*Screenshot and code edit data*
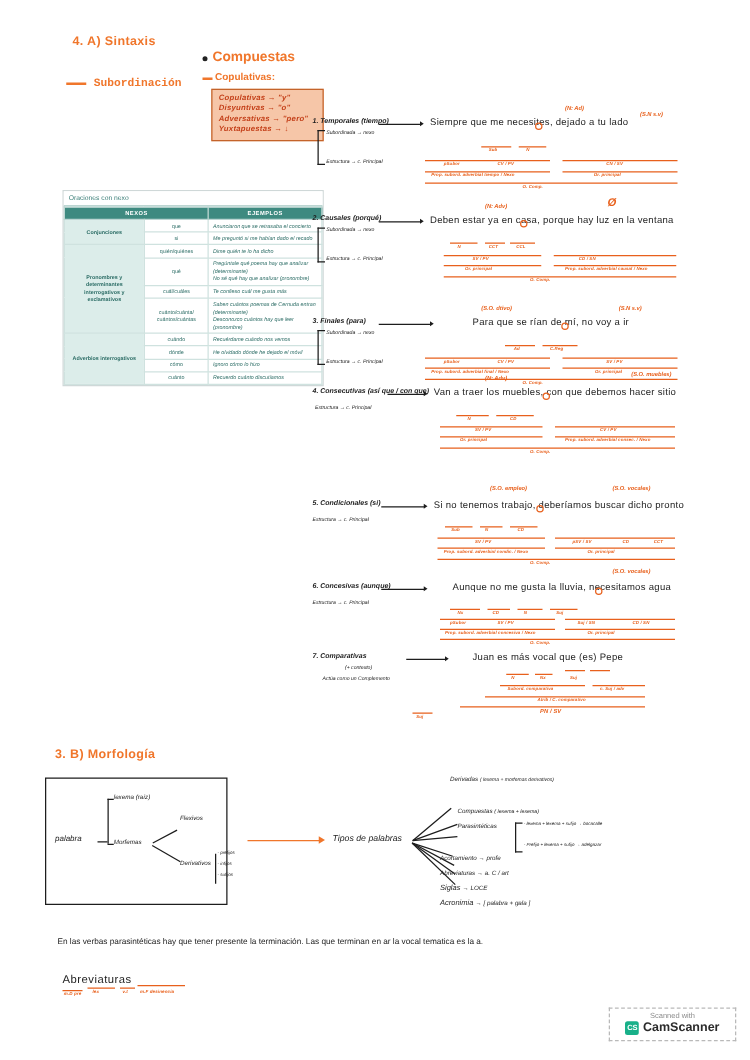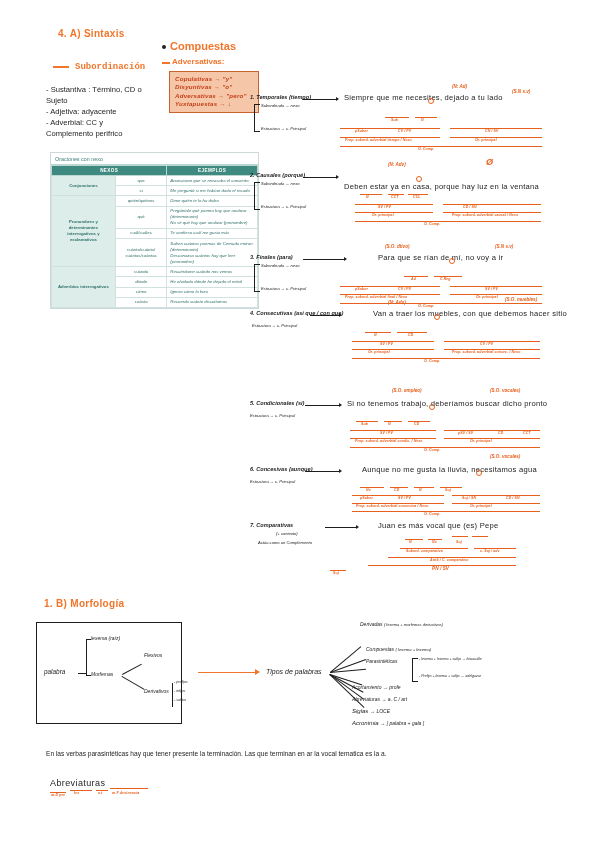"Adversativas:" div.abs { text: Adversativas -> Copulativas }
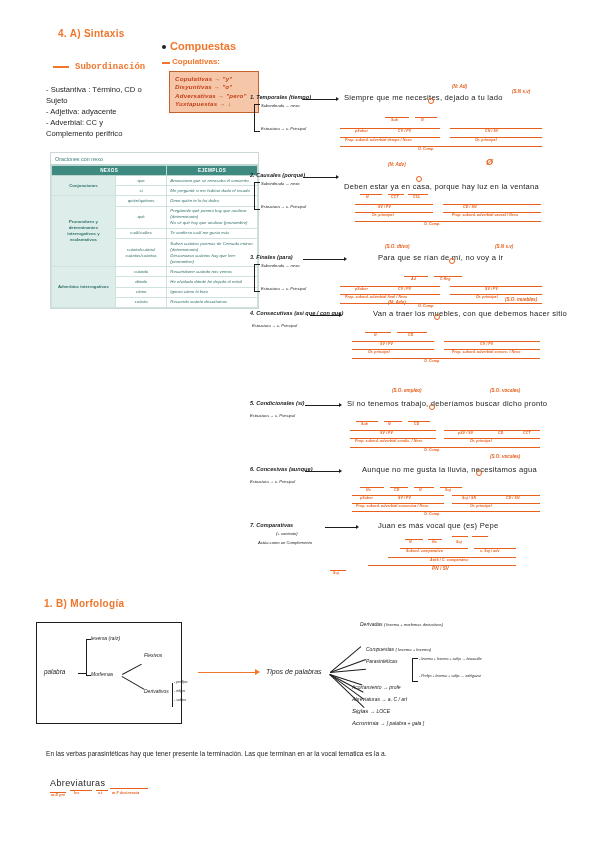"- Sustantiva : Término, CD" div.abs { html: <div> <div>- Sustantiva : Término, CD o</div> <div>Sujeto</div> <div>- Adjetiva: adyacente</div> <div>- Adverbial: CC y</div> <div>Complemento perifrico</div> </div> -> none }
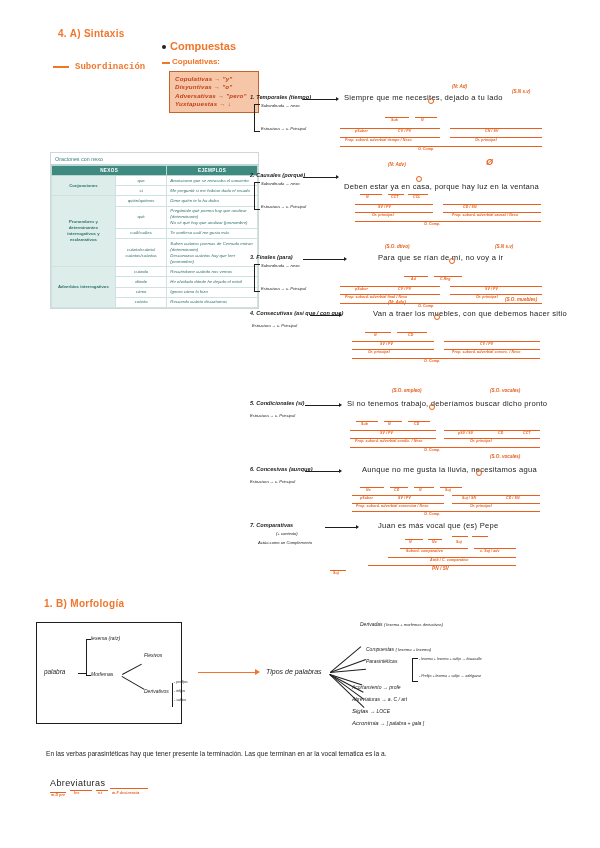"Deben estar ya en casa," div.abs { top: 182px -> 171px }
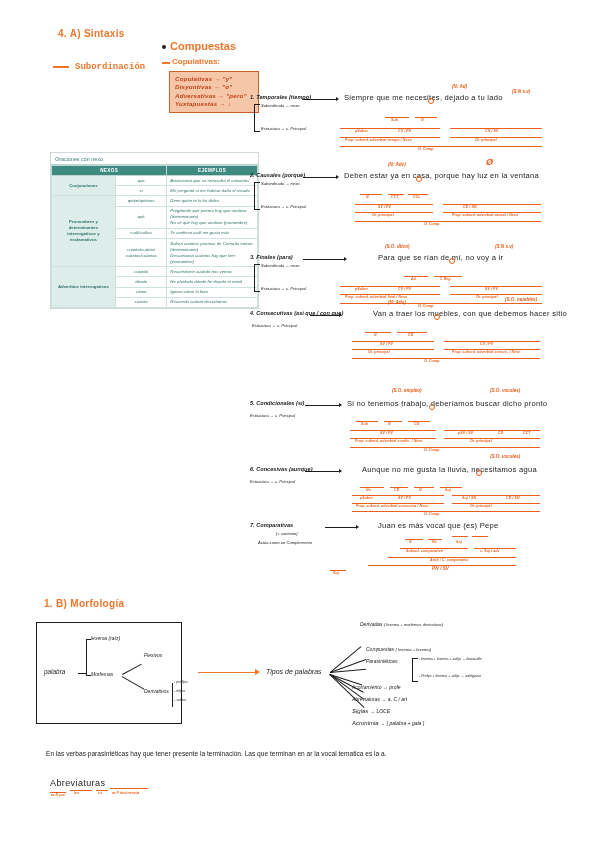"Van a traer los muebles," div.abs { margin-left: 26px -> none }
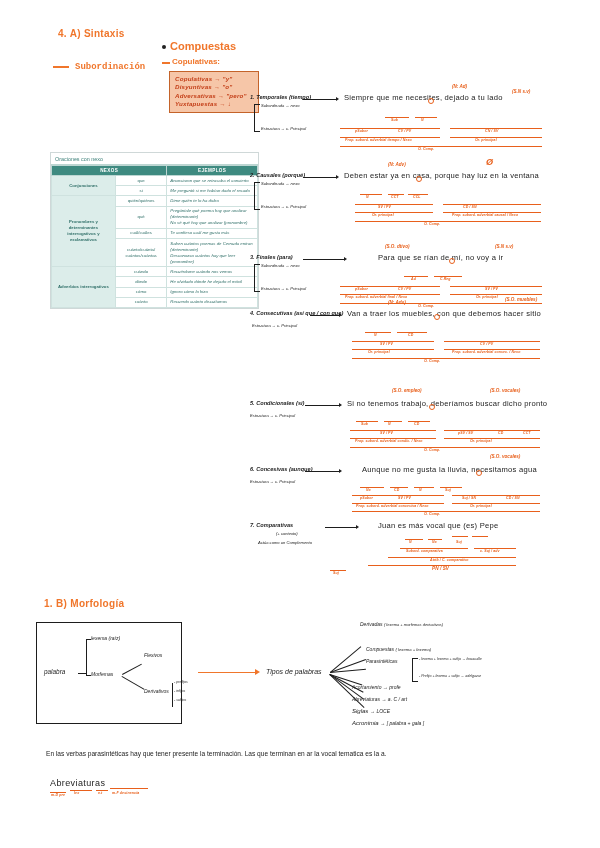"1. B) Morfología" div.abs { text: 1 -> 3 }
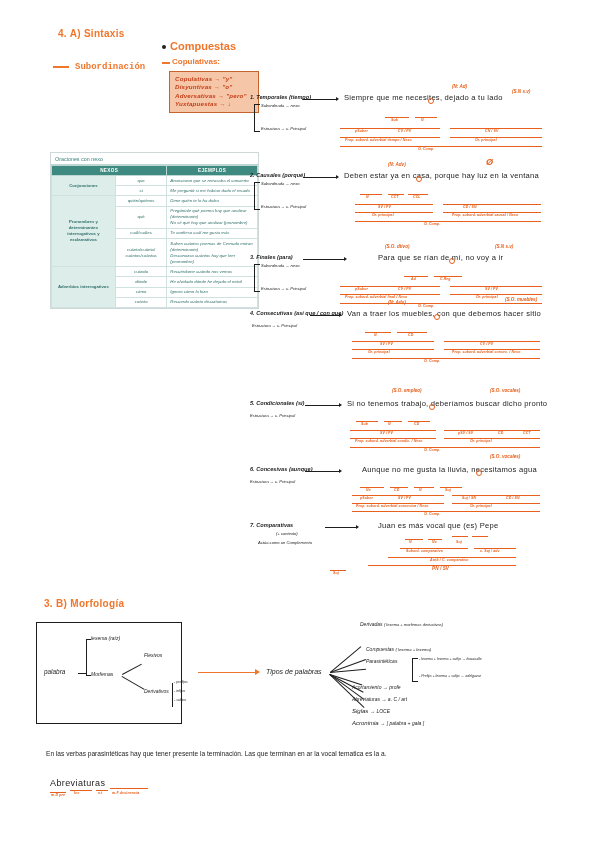"CamScanner" div.abs { html: none -> <div> <div>Scanned with</div> <div> <span>CS</span> <span>CamScanner</span> </div> </div> }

*Exercise prompt*
Pictures stay out; the records above are otherwise reproduced exactly.

*Answer for the task*
"Adversativas:" div.abs { text: Adversativas -> Copulativas }
"- Sustantiva : Término, CD" div.abs { html: <div> <div>- Sustantiva : Término, CD o</div> <div>Sujeto</div> <div>- Adjetiva: adyacente</div> <div>- Adverbial: CC y</div> <div>Complemento perifrico</div> </div> -> none }
"Deben estar ya en casa," div.abs { top: 182px -> 171px }
"Van a traer los muebles," div.abs { margin-left: 26px -> none }
"1. B) Morfología" div.abs { text: 1 -> 3 }
"CamScanner" div.abs { html: none -> <div> <div>Scanned with</div> <div> <span>CS</span> <span>CamScanner</span> </div> </div> }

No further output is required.